▶ [Aim of the exercise]
Work through the data below and copy out every line where "right" is found.

▶ [Dataset records]
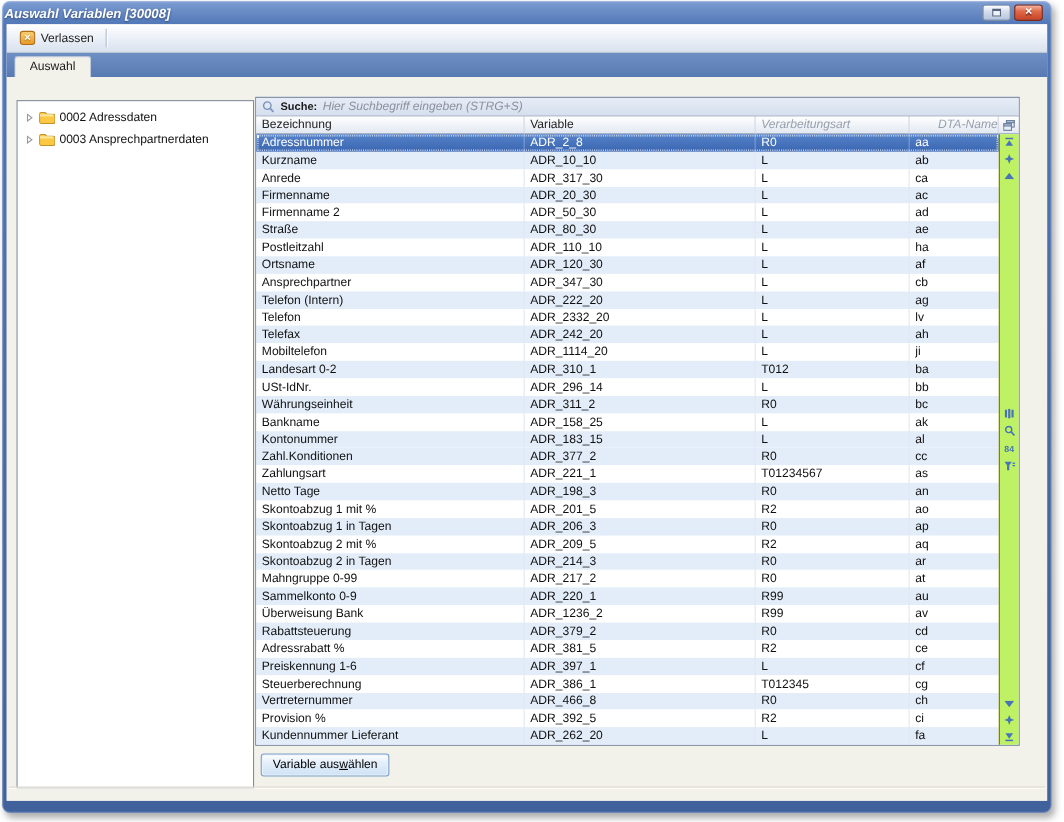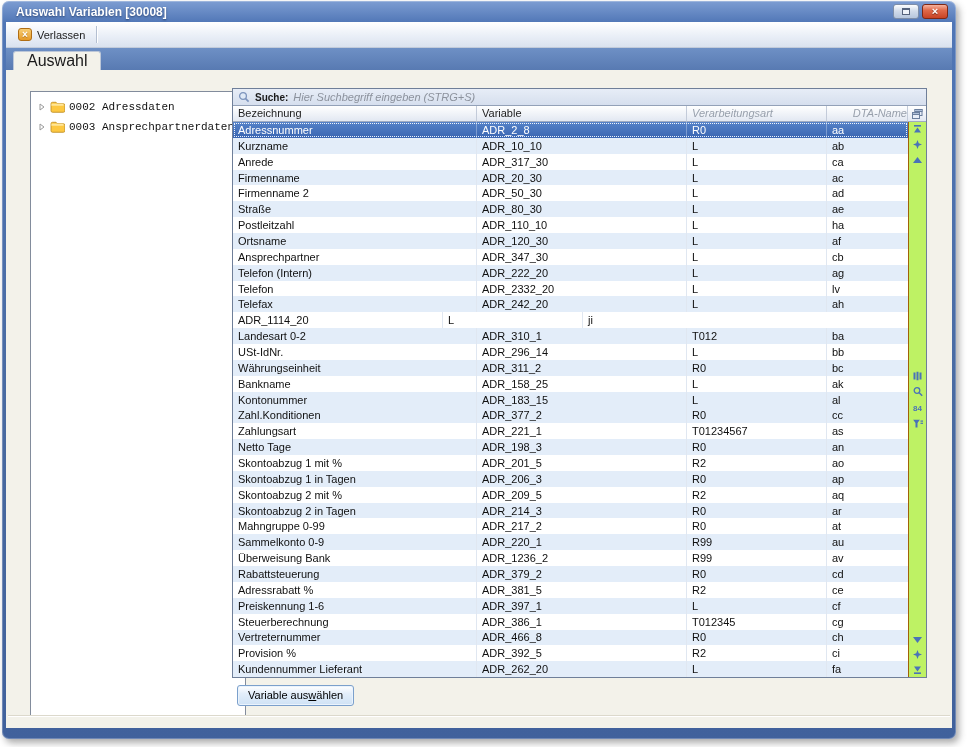--- a/index.html
+++ b/index.html
@@ -16,9 +16,10 @@
   }
   .titlebar{
     position:absolute;top:0;left:0;right:0;height:21px;
-    display:flex;align-items:center;padding-left:14px;
+    display:flex;align-items:center;padding-left:2px;
     color:#fff;font-size:12px;font-weight:bold;
     text-shadow:0 1px 2px rgba(20,40,80,.65);
+    font-style:italic;
   }
   .win-buttons{position:absolute;top:3px;right:8px;display:flex;gap:3px;}
   .btn-restore{

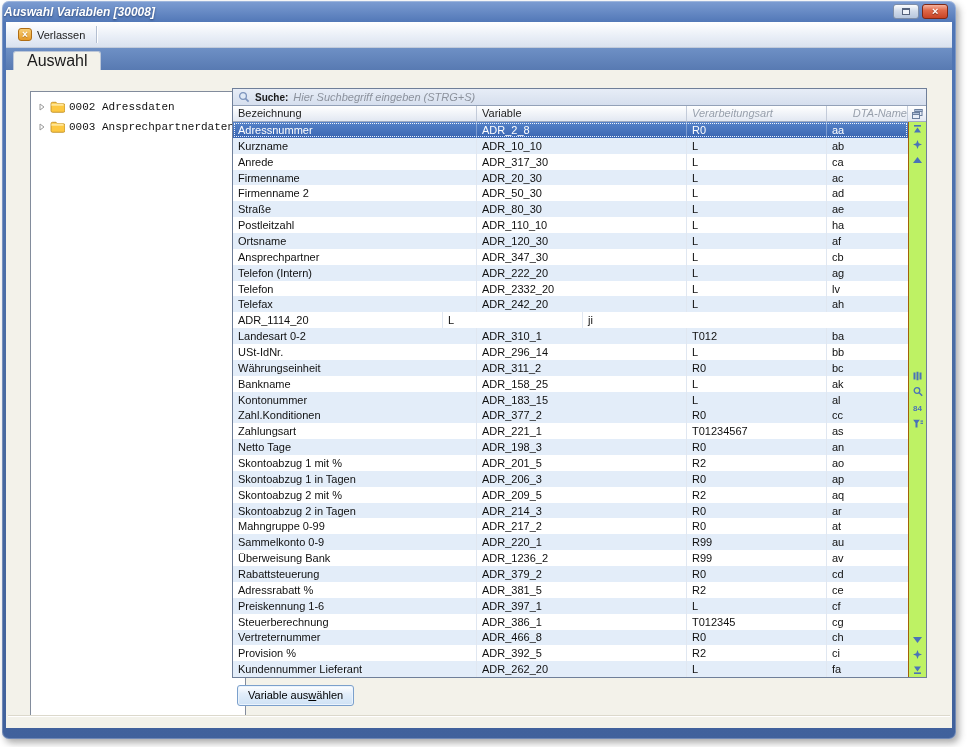--- a/index.html
+++ b/index.html
@@ -60,7 +60,7 @@
   .tab{
     height:19px;box-sizing:border-box;background:#f3f2ea;
     border:1px solid #bcc7d8;border-bottom:none;border-radius:3px 3px 0 0;
-    padding:0 13px;font-size:16px;line-height:18px;color:#1a1a1a;
+    padding:0 13px;font-size:11px;line-height:18px;color:#1a1a1a;
   }
   
   .main{flex:1;position:relative;background:#f3f2ea;}

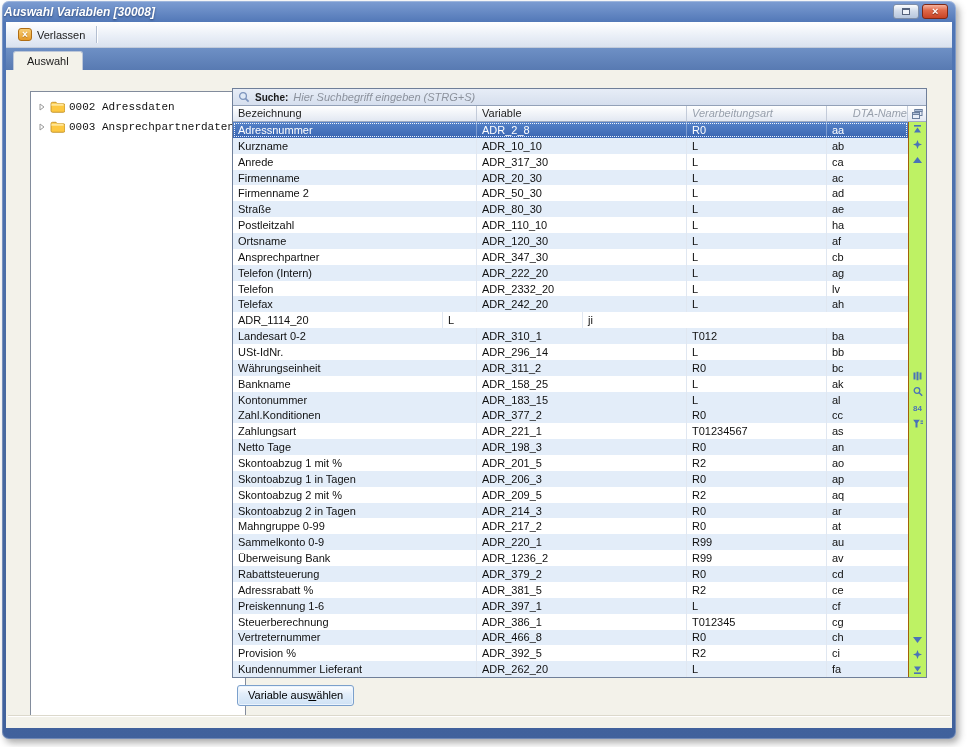--- a/index.html
+++ b/index.html
@@ -66,8 +66,8 @@
   .main{flex:1;position:relative;background:#f3f2ea;}
   
   .tree{
-    position:absolute;left:24px;top:21px;width:216px;height:626px;box-sizing:border-box;
-    background:#fff;border:1px solid #828c9c;padding-top:5px;font-family:Liberation Mono, monospace;
+    position:absolute;left:9px;top:21px;width:216px;height:626px;box-sizing:border-box;
+    background:#fff;border:1px solid #828c9c;padding-top:5px;
   }
   .tree-item{display:flex;align-items:center;gap:4px;height:20px;padding-left:7px;font-size:11px;color:#111;}
   

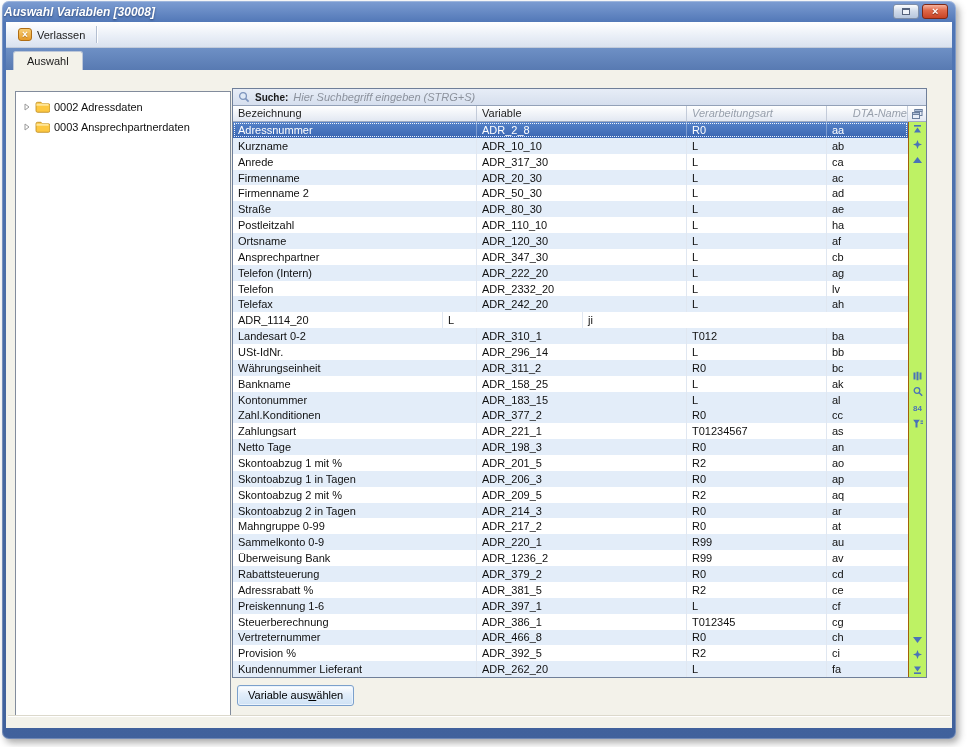--- a/index.html
+++ b/index.html
@@ -289,6 +289,7 @@
                 <div class="cell c3">ah</div>
               </div>
               <div class="row">
+                <div class="cell c0">Mobiltelefon</div>
                 <div class="cell c1">ADR_1114_20</div>
                 <div class="cell c2">L</div>
                 <div class="cell c3">ji</div>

▶ [Solved exercise]
     position:absolute;top:0;left:0;right:0;height:21px;
   .win-buttons{position:absolute;top:3px;right:8px;display:flex;gap:3px;}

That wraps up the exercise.